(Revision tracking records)
================================
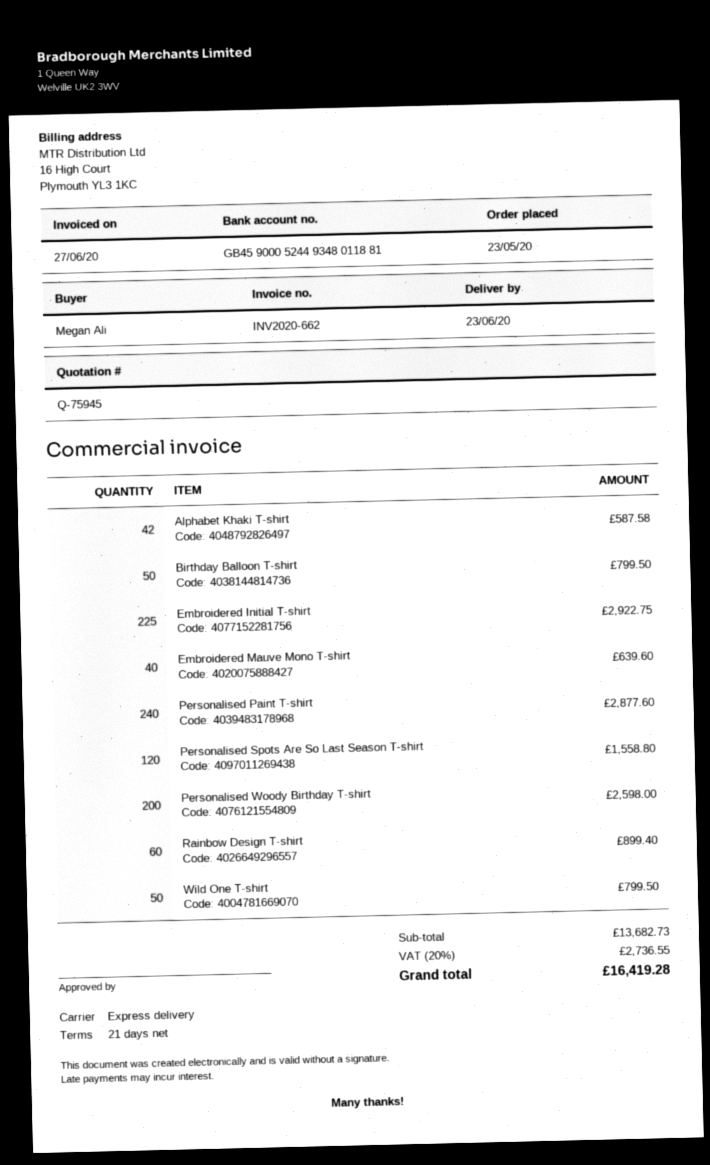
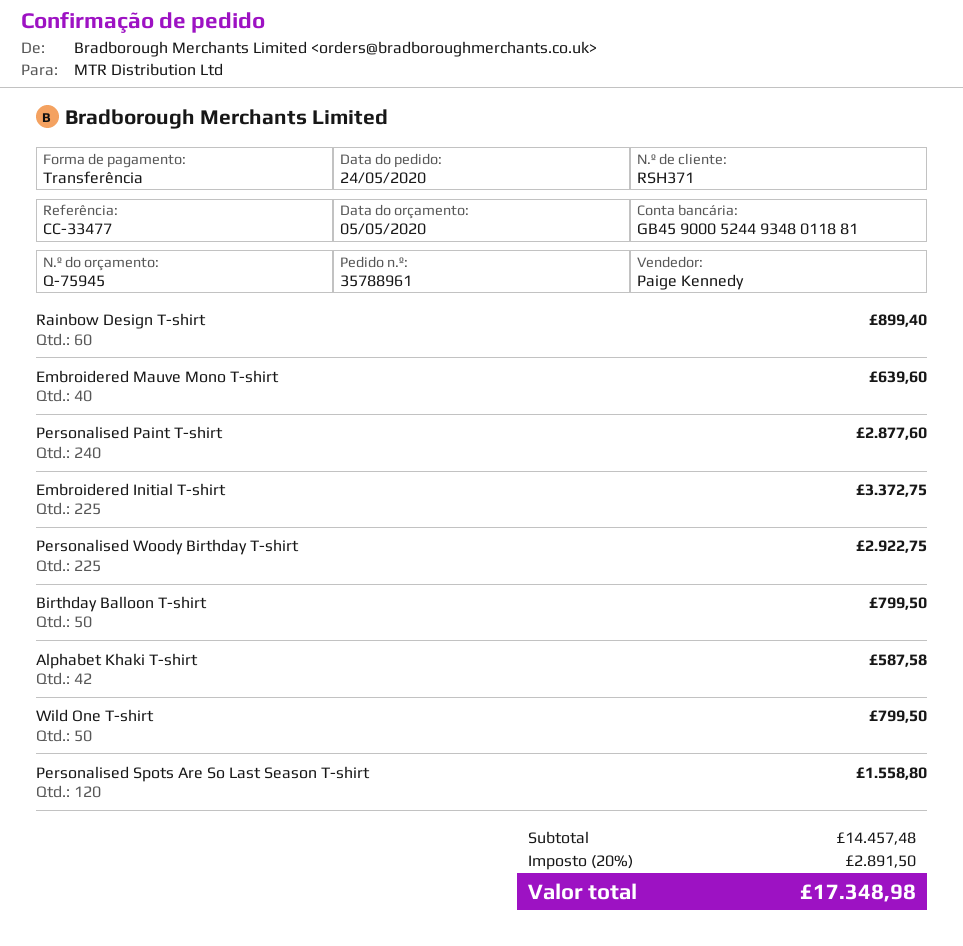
order date: 2020-05-23 -> 2020-05-24
Embroidered Initial T-shirt: 225 for 2922.75 -> 225 for 3372.75
Personalised Woody Birthday T-shirt: 200 for 2598.00 -> 225 for 2922.75
subtotal: 13682.73 -> 14457.48
tax: 20% = 2736.55 -> 20% = 2891.50
total: 16419.28 -> 17348.98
================================
Each line in the data where the string "shirt" occurs should be identified and copied.

Embroidered Initial T-shirt: 225 for 2922.75 -> 225 for 3372.75
Personalised Woody Birthday T-shirt: 200 for 2598.00 -> 225 for 2922.75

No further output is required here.